浔儿往前走了几步,“小沅,方才见你看着糖炒栗子,给你买了些,尝尝看,味道怎么样。”
小沅笑着看着浔儿,浔儿失笑,只好将袋子递给苍苔,自己拿了两颗,剥开,“尝尝?”
小沅点评道,“嗯,不错,很甜,大哥也尝尝?”
浔儿只好自己也尝了尝,道,“是不错,不过我觉得还是泞州蜜饯铺子里做的最好吃。”
小沅道,“那是因为是阿爹给你买的,而且这几年大哥一直在京都,都没时间回去,肯定是想泞州的口味了。”
浔儿笑道,“你还记得是阿爹买的?”
小沅道,“那当然!当时可是我和阿爹一起去的!我还记得外祖父也在,抢着和阿爹付钱呢。”
“是啊,有些想泞州了。”浔儿感叹道。
祁屿道,“若是大哥想吃,我可以让人去泞州买些生栗子,拿回京都自己炒。”
浔儿道,“不必,多谢郡王的好意,我们不过随口说说罢了。”
祁屿自然知道,不过该说还是要说的,便是真的要,他也能弄来。
逛到日暮时分,天边染开淡橘晚霞。
街市灯笼次第点亮,星星点点连成一片。
眼看时候不早了,祁屿将他们送回宁园,在宁园又用了点宵夜,才踏着月色回到郡王府。
第二日,祁屿准备带小沅去城外北山寺院。
慕儿今日要陪着薛念回将军府,不能和他们同去了。
虽说两人定了亲,可这般出门到底不好,于是浔儿接着作陪。
正好崔家二公子今日得空,便和他们一同去。
崔家大公子是浔儿上司的嫡次子,如今也在朝为官,只是官职不高,不过六品。
两人此前在藏书阁相识,崔叙虽然年长浔儿几岁,可两人在一起只谈文章,不谈别的,也算是成了好友。
秋风越清劲,城中桂香渐渐疏淡,山野间却是另外一番光景。
山道两旁枫树染上深浅红褐,层层叠叠铺在山坡,间杂尚未落尽的翠色,远远望去,如一幅浓淡相间的秋画。

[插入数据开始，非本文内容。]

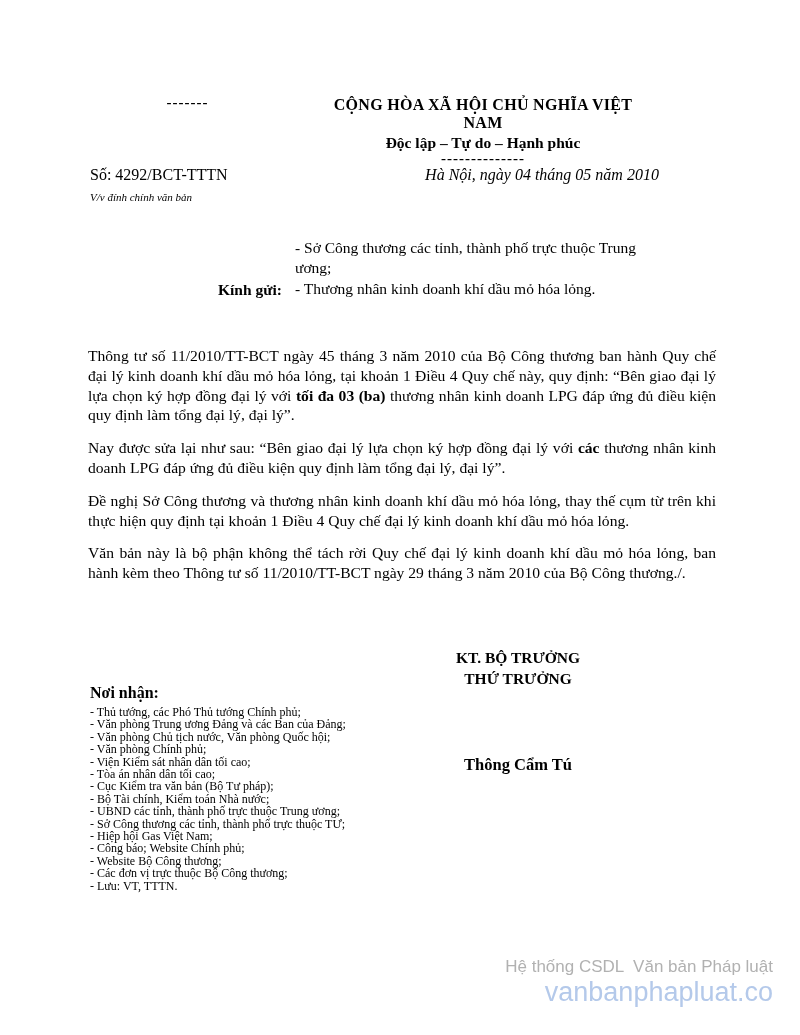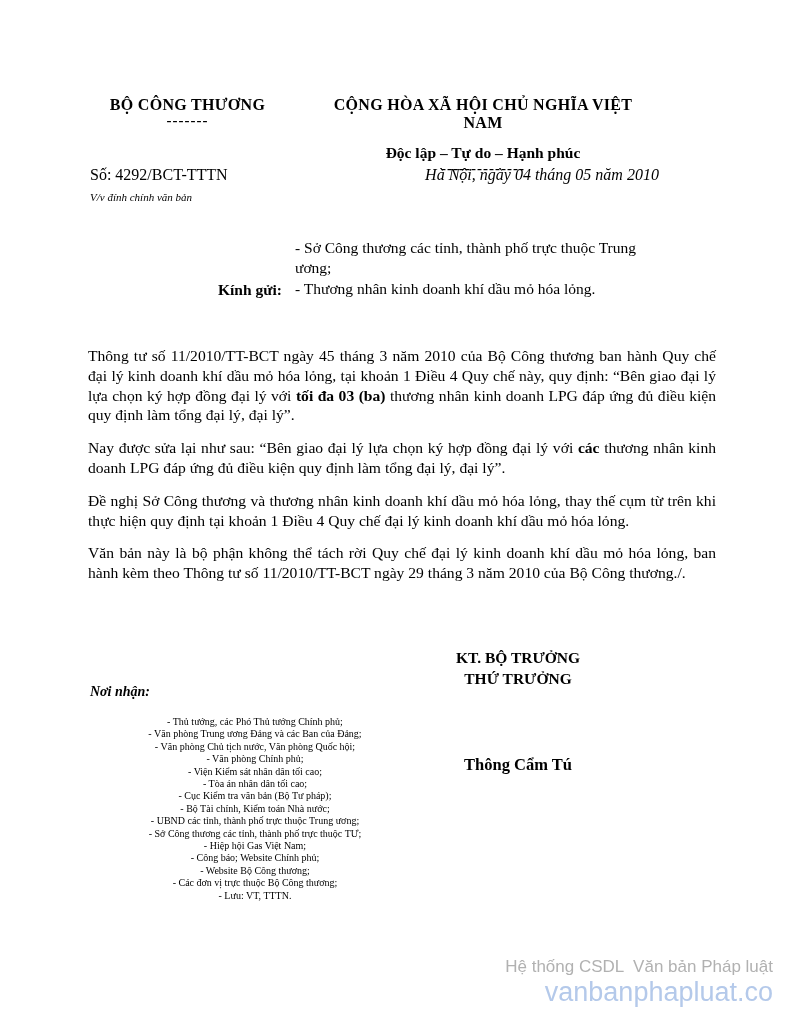"BỘ CÔNG THƯƠNG" div.org-line { html: <div>BỘ CÔNG THƯƠNG</div> -> none }
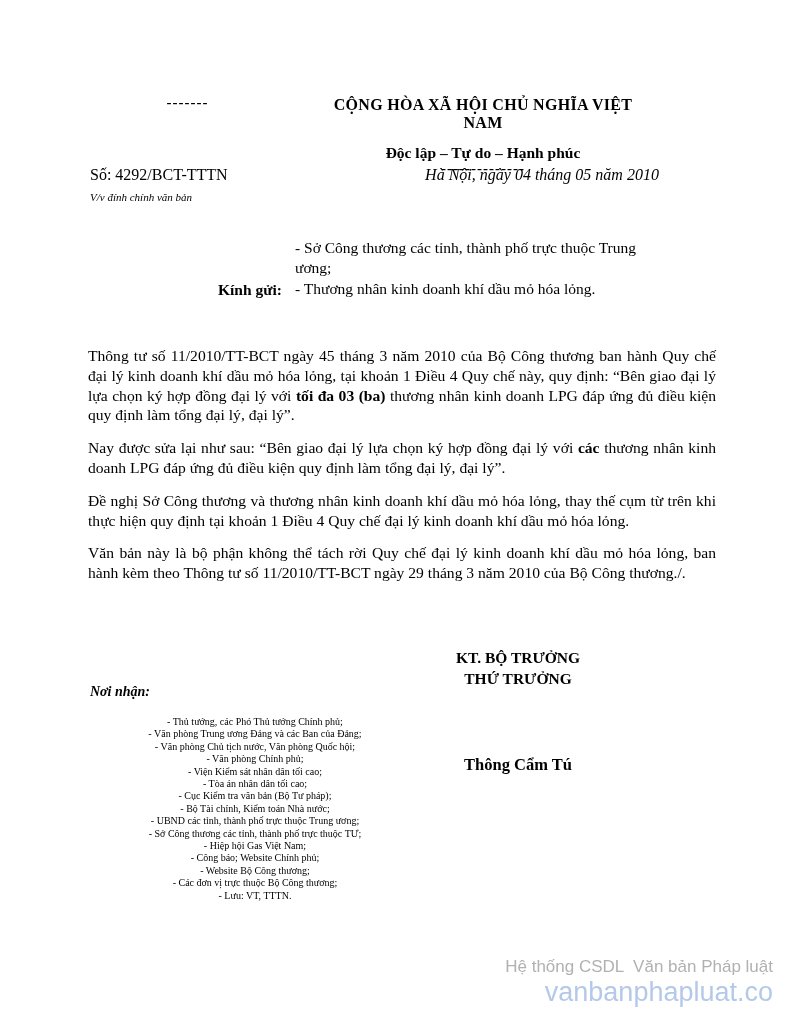"Độc lập – Tự do" .motto-line { margin-top: 12px -> 2px }
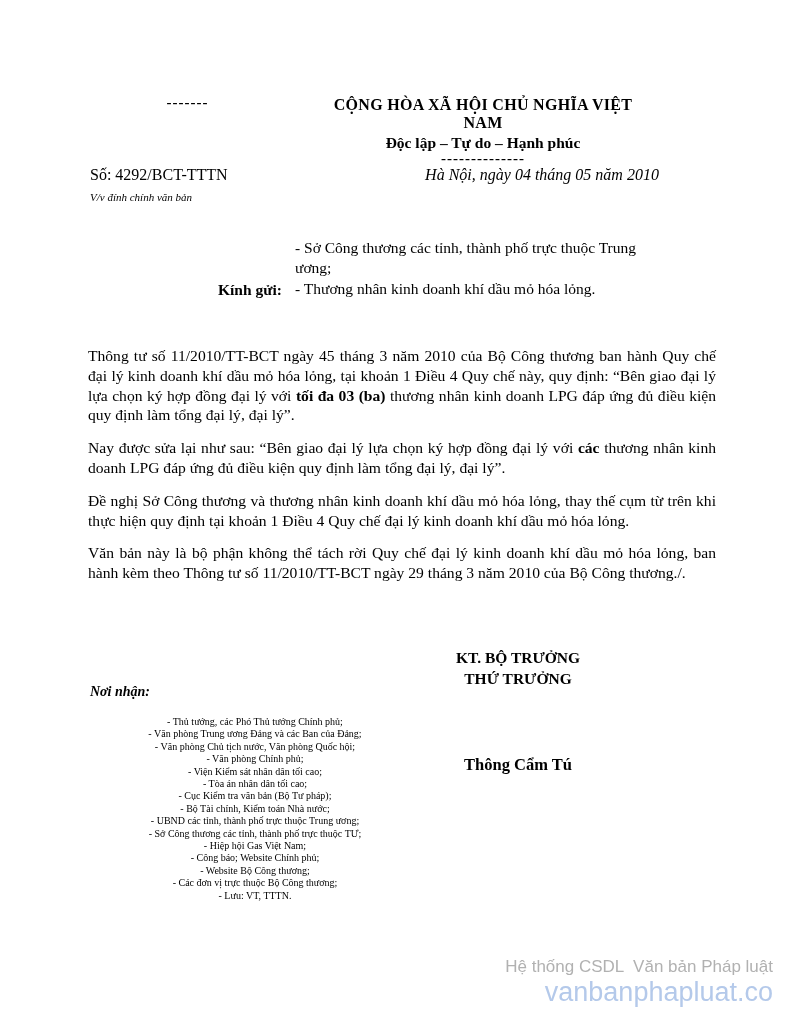"Nơi nhận:" .distribution .label { font-size: 14px -> 16px; font-style: italic -> none; margin-bottom: 16px -> 4px }
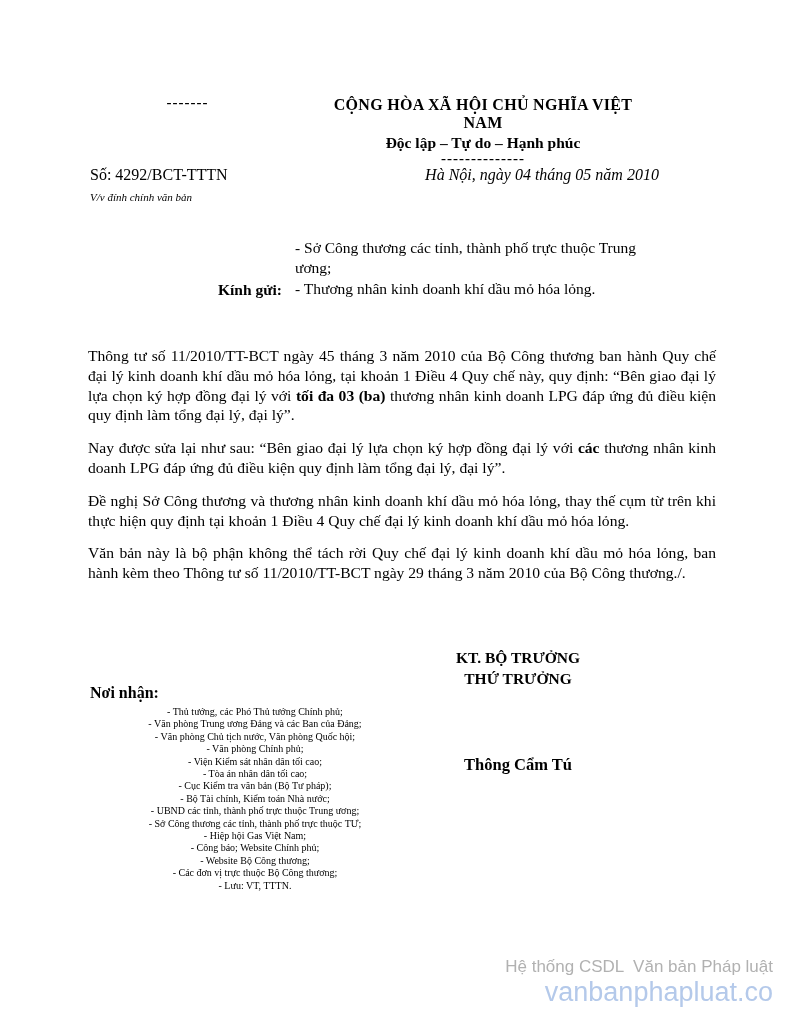"- Thủ tướng, các Phó" .distribution .item { font-size: 10px -> 12px; text-align: center -> none }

依旧轻车简行,马车行至山脚下便停了下来,余下路途缓步登山。
石阶蜿蜒而上,地上落了薄薄一层枯黄碎叶,脚下踩上去沙沙轻响,山风穿林而过,松涛阵阵,空气里混着木叶、野菊与寺庙香火的淡香。
小沅披一件月白暗纹披风,缓步拾级而上,额角浸出一层薄汗,眉眼间尽是松弛。
“城中还有些秋热,山上已然这般凉了。”小沅抬手擦了擦薄汗,望向漫山红叶。
祁屿走在他身侧,见他披风系带有些松散,伸手替他拢好襟口,“山中风厉,仔细受凉。”
小沅笑着点点头,“知道了。”
而崔叙和浔儿遥遥走在身后,浔儿问道,“崔兄平日里,便是休沐也在家熟读文章,今日怎么得空出城来?”